Tout ceci est advenu aussi parce que les conservateurs ont arrêté de défendre la nature humaine. Ils se sont laissé intimider par tous ceux qui ont proclamé que le Décalogue et "l'Ethique à Nicomaque" c'était ringard. Nous parlions en commençant des exigences du corps. Mais l'être humain est aussi, selon l'anthropologie biblique, âme et esprit. L'homme est une petite trinité ! Regardez comme les exigences de l'esprit sont maltraitées aujourd'hui: par esprit, j'entends, comme les prophètes bibliques, ce qui nous est le plus intime, la faculté qu'a l'être humain - seul parmi les vivants - à rentrer en soi-même, réfléchir, méditer, créer, décider, exercer sa liberté. La grande illusion des individualistes contemporains, c'est de placer la liberté dans le corps, et uniquement là. Mais notre liberté est spirituelle, d'abord. Et pourquoi avoir besoin d'un troisième larron, l'âme, dans la tradition biblique, me demanderez-vous? L'âme, c'est ce qui unit le corps et l'esprit, c'est l'intermédiaire entre ce qui nous est le plus intérieur et le monde extérieur. L'âme, c'est ce à quoi s'adresse le Décalogue ou l'exigence de justice et d'amitié entre les citoyens, telles que les formulent Aristote. Oui, nous ne sommes pas des natures majoritairement ou complètement programmées, comme les animaux. Eh bien, entre nos corps relativement peu encadrés par l'instinct et la possibilité de divaguer de nos esprits, il y a la construction de la vie en société, ce fameux "animal politique" dont parle Aristote. La Bible ne réfléchit pas autrement, lorsqu'elle décrit la Révélation du Dieu créateur à un peuple, plutôt qu'à des individus isolés ou à des sages éminents.  

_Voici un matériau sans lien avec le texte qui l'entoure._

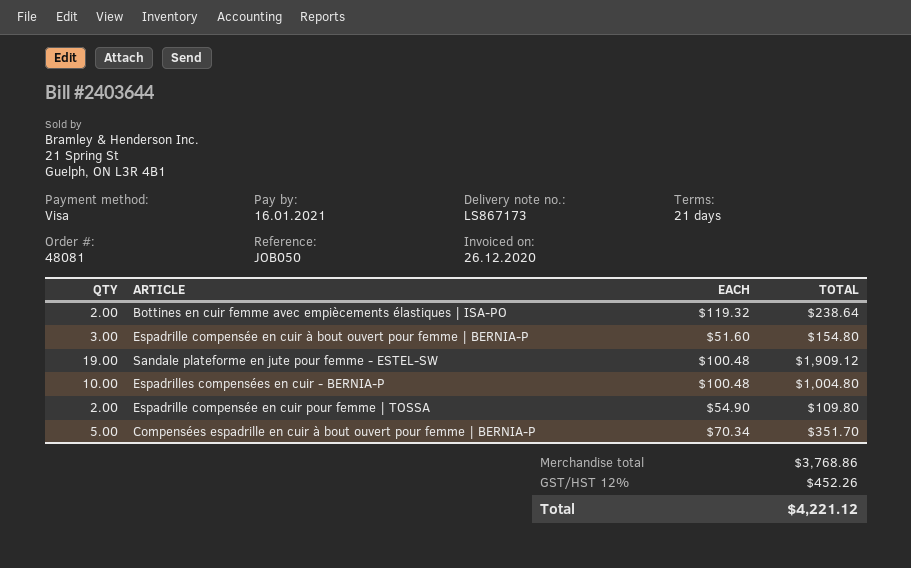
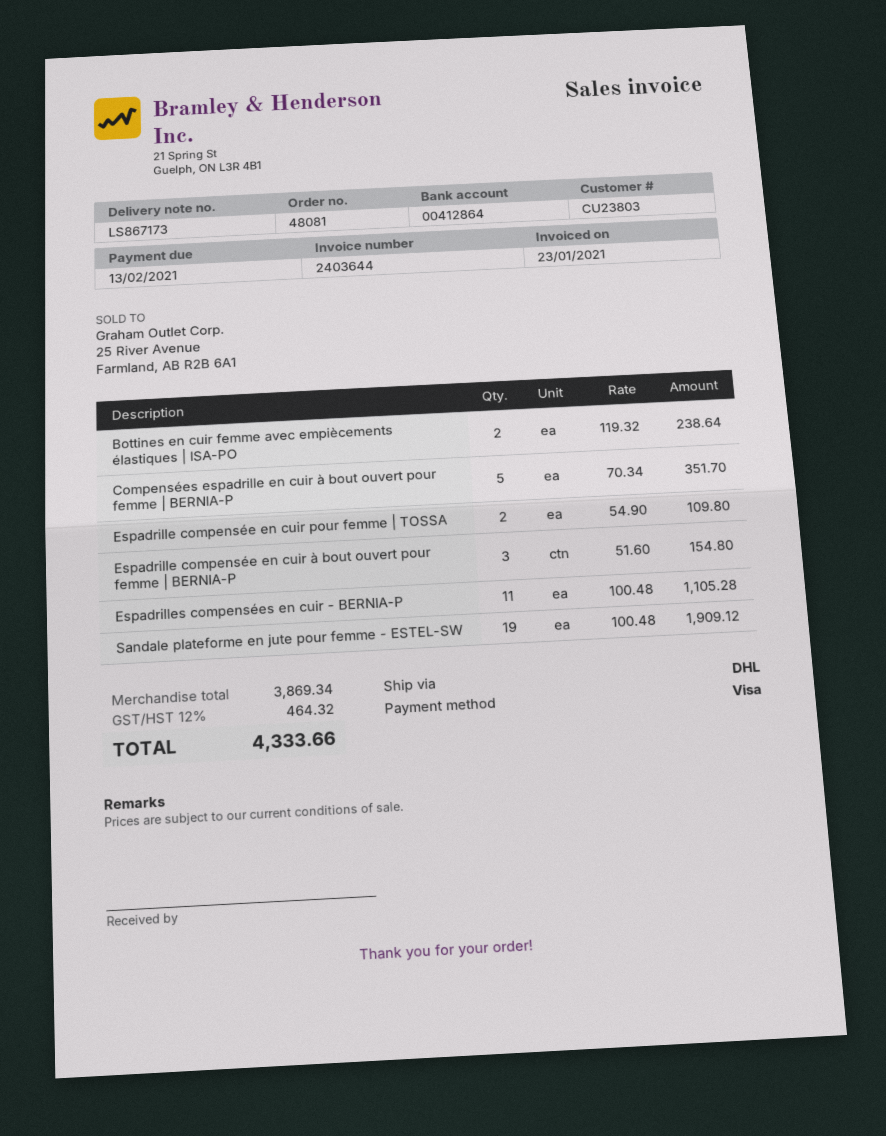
invoice date: 2020-12-26 -> 2021-01-23
due date: 2021-01-16 -> 2021-02-13
Espadrilles compensées en cuir - BERNIA-P: 10 x 100.48 = 1004.80 -> 11 x 100.48 = 1105.28
subtotal: 3768.86 -> 3869.34
tax: 12% = 452.26 -> 12% = 464.32
total: 4221.12 -> 4333.66

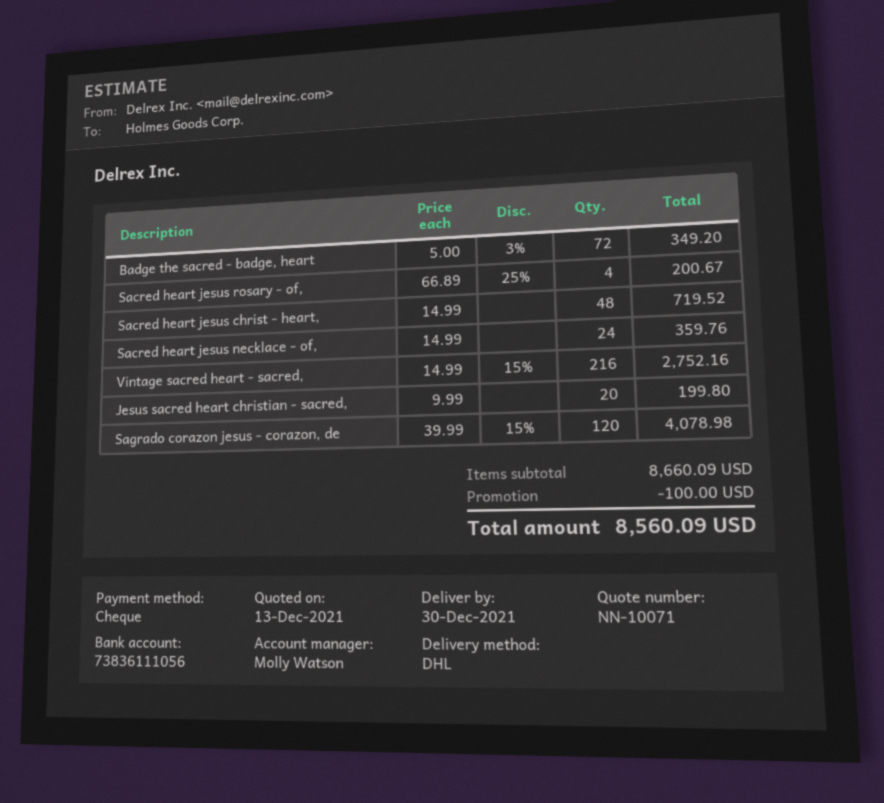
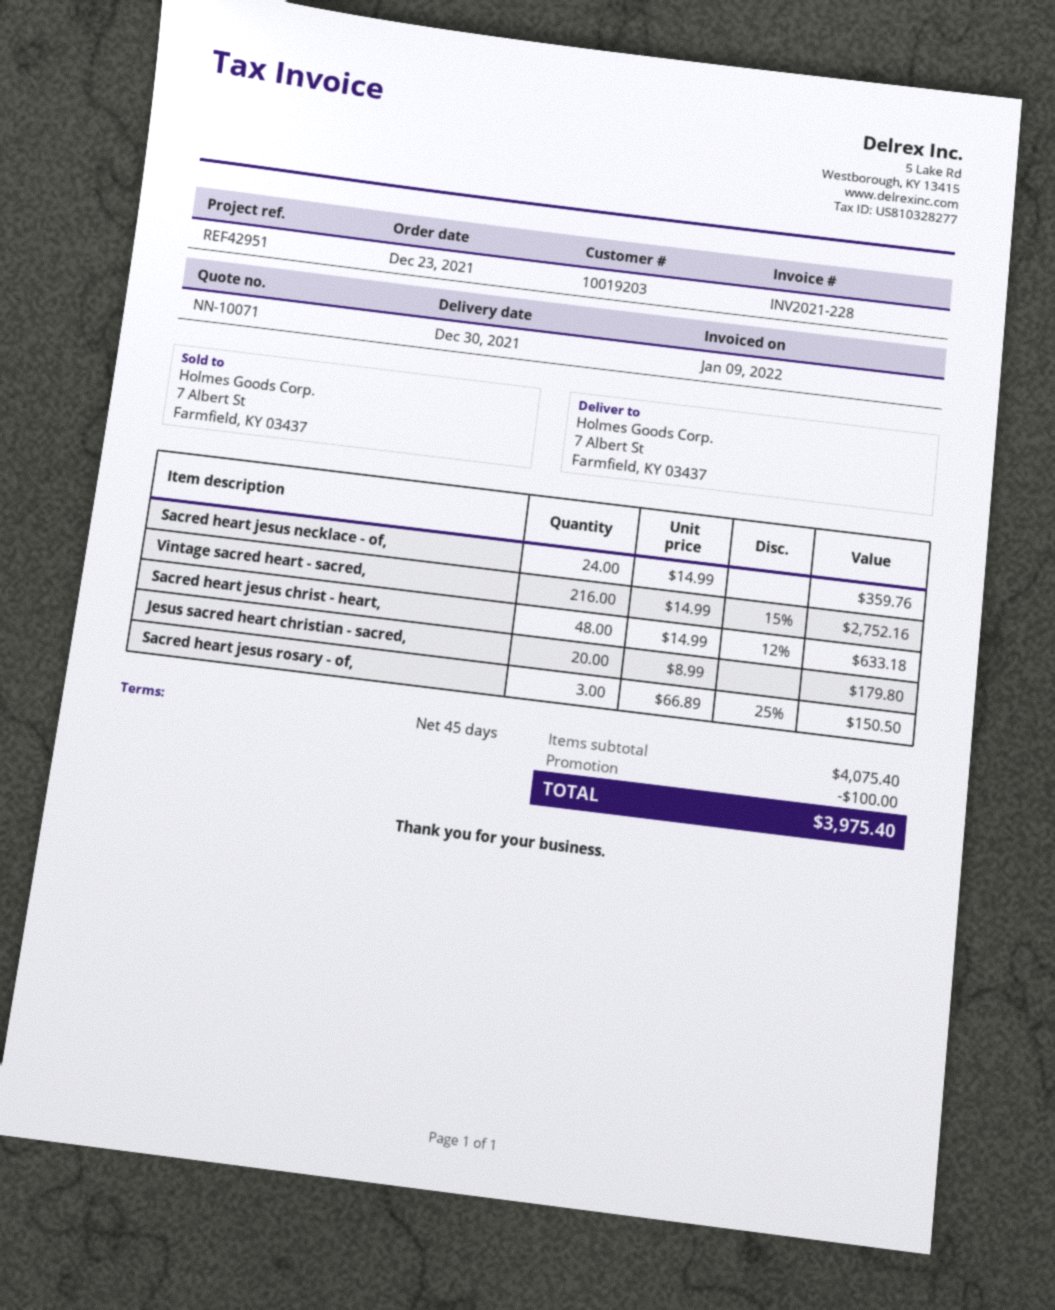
Badge the sacred - badge, heart: 72 x 5.00 - 3% = 349.20 -> none
Sacred heart jesus rosary - of,: 4 x 66.89 - 25% = 200.67 -> 3 x 66.89 - 25% = 150.50
Sacred heart jesus christ - heart,: 48 x 14.99 = 719.52 -> 48 x 14.99 - 12% = 633.18
Jesus sacred heart christian - sacred,: 20 x 9.99 = 199.80 -> 20 x 8.99 = 179.80
Sagrado corazon jesus - corazon, de: 120 x 39.99 - 15% = 4078.98 -> none
subtotal: 8660.09 -> 4075.40
total: 8560.09 -> 3975.40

La tâche des conservateurs

Etre doué d'intériorité et de liberté; être sociable, doté de conscience; être de chair enraciné dans une longue évolution terrestre: aucune de ces trois composantes ne doit être absente de la compréhension de la nature humaine. Nos modernes idéologues obéissent à la formule de Blaise Pascal: ils font tantôt l'ange, tantôt la bête et passent avec facilité de l'un à l'autre. Nous devrions pouvoir nous abandonner à tous nos instincts sexuels tout en étant libre de définir notre sexe, au besoin en ignorant tout de la nature. Et tout cela vient se fracasser sur les scandales de pédophilie ou d'inceste. Ils seraient tant, mon cher ami, que les conservateurs aient le courage de réaffirmer publiquement les devoirs de la sociabilité. Non, l'être humain ne doit pas être asservi à une idolâtrie de la nature physique, au risque de nier ce qui lui permet de se réaliser: la liberté de mouvement, la joie de fonder une famille, l'envie d'entreprendre, le goût de fabriquer, la passion pour la technique et la maîtrise des forces naturelles. L'être humain ne peut pas non plus être soumis à un subjectivisme absolu, l'amenant à nier la réalité de la société et des cellules qui la composent, à commencer par la famille. Nous autres conservateurs devons répéter sans cesse que les religions, les cultures, les nations, les cités ne sont pas des constructions arbitraires et contingentes. Elles sont des conditions de la réalisation de l'humain. Elles s'enracinent dans une histoire, une transmission. Elles conditionnent le contrat social. Elles protègent la nature humaine, cette grande oubliée du dernier demi-siècle.